The design of the outer panels was just shapes and colours, as far as I could see, sometimes in patterns like sticks or steps, with what looked like rising suns along the sides and ends. I liked to run my fingers along the curly pattern of embroidered stitches in the central panel, imagining myself to be in a maze of tall hedges.

But it was the panel of appliqué figures that most intrigued me. In a row along the top was a duck, an apple, a violin, a green leaf and a dragon with fiery flames coming out of its mouth and, at the bottom, another row with a mouse, an acorn, a rabbit, a lily-like flower, and an anchor.

‘Why is the duck trying to eat the apple?’ I asked.

Granny chuckled in that easy way that always made me feel safe. ‘Have you ever watched a duck trying to eat an apple? They can’t pierce the skin with their round beaks, so the apple keeps running away.’ She mimicked the action with her hands, the fingers of one bent over the thumb like a bird’s bill, the other a round fist in the shape of an apple. ‘They have to wait until another bird with a sharp beak has cut into the apple, then they can eat it.’

I pointed to the dragon at the end of the row. ‘Why’s he got flames coming out of his mouth?’

‘Perhaps he’s trying to scare away the duck so he can eat the apple.’

I’d chattered on brightly, desperate to prolong the conversation and postpone the inevitable lights out: ‘Mummy says I can have a real-life rabbit, like this one, when I am a bit older.’

‘That’s for her to decide, my little Caroline,’ she said. ‘Now it is time for sleep. Tomorrow’s a big day. Someone special is coming to meet you.’

In the middle of the night I sat up in bed and tried to write down as much of that memory as I could. Some details were still clear as a spring day, but there was something else I couldn’t quite grasp, a foggy incompleteness, as if my mind associated something important with that moment, but which was long since too deeply buried to bring back to the surface.

Chapter Five

Cassette 2, side 1

Is that thingy working again?

The clink of a cup being placed into its saucer.

That was a nice cuppa, thank you dearie. Much needed. So where was I?

‘You were going to alter the prince’s breeches …’

That smoky chuckle again, rattling in her chest and catching her throat till it becomes a full-blown coughing fit. She struggles to regain her breath.

It do sound a bit unlikely, don’t it, when you say it out loud like that? It’s no wonder they thought I was making it up. Most of ’em didn’t believe me, you see. And why would they, when they was surrounded by crazy women with all kinds of weird imaginings? There was Ada, for example, who believed she was the pregnant Virgin Mary and used to stick a pillow up her dress whenever she got the chance. They’d tell her off too, just like they did with me. ‘Stop putting on airs,’ they’d say. The psychiatrist was the worst, sitting there like a pudding with that question-mark face on him. ‘This is in your imagination, dear,’ he’d say to me. ‘None of it is real and the sooner you understand that the sooner we’ll be able to release you.’

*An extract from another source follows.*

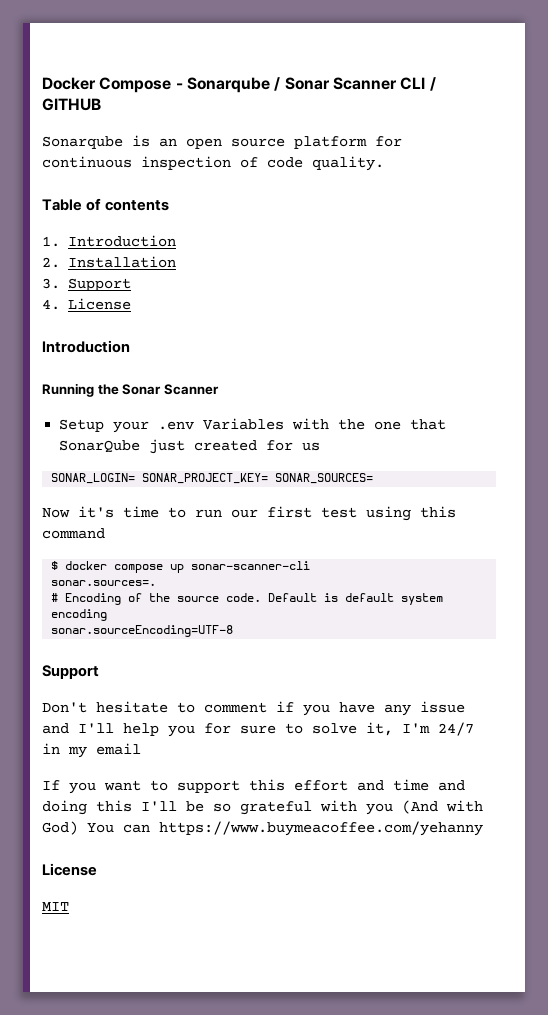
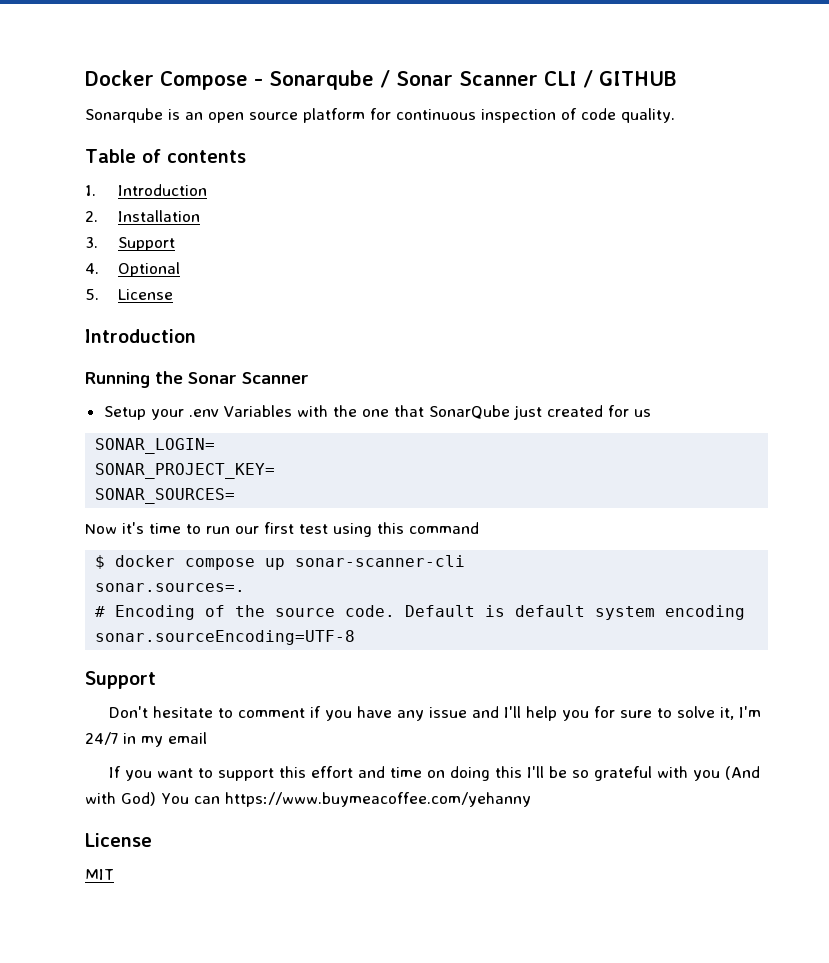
(60, 304) none -> [117,262,180,277] [85,289,99,300] Optional // 5.
(136, 478) none -> (216, 446) //
(269, 478) none -> (276, 471) //
[438,780,465,791] and -> [426,770,445,778] on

Then there was poor old Winnie, who got locked up that many times for climbing into bed with other women and stealing food off other people’s plates. She always claimed it was the voices telling her to do it, but they never believed her, neither. Well, I’d try to argue back like Winnie, of course, but after a while I gave up trying to prove that what I was telling them was the truth. What was the point? In the end I figured it was best to keep quiet and let them think it’d had all been in my imagination.

But if you are happy to hear me out, I’ll carry on.

‘Please do. That’s what I am here for. When you’re ready. The prince’s breeches …’

Ah yes. Hrrrm. Well, I don’t know what I imagined a royal bedchamber to be like, but that room was so enormous if there hadn’t been a carpet on the floor I’d have taken it for a ballroom. Besides, there was no bed – must be next door, I thought to meself. On the far side was a person preening himself in front of a long mirror dressed in what I took to be a pantomime outfit – not that I’d seen a pantomime in me life, you understand, but I’d seen the posters outside the music halls. He had white satin breeches with great rosettes at each knee, with a doublet which barely came down to his thighs, and a coat and cape in purple velvet with furry trimmings – I later found out it was called ermine – and a floppy velvet hat on his head.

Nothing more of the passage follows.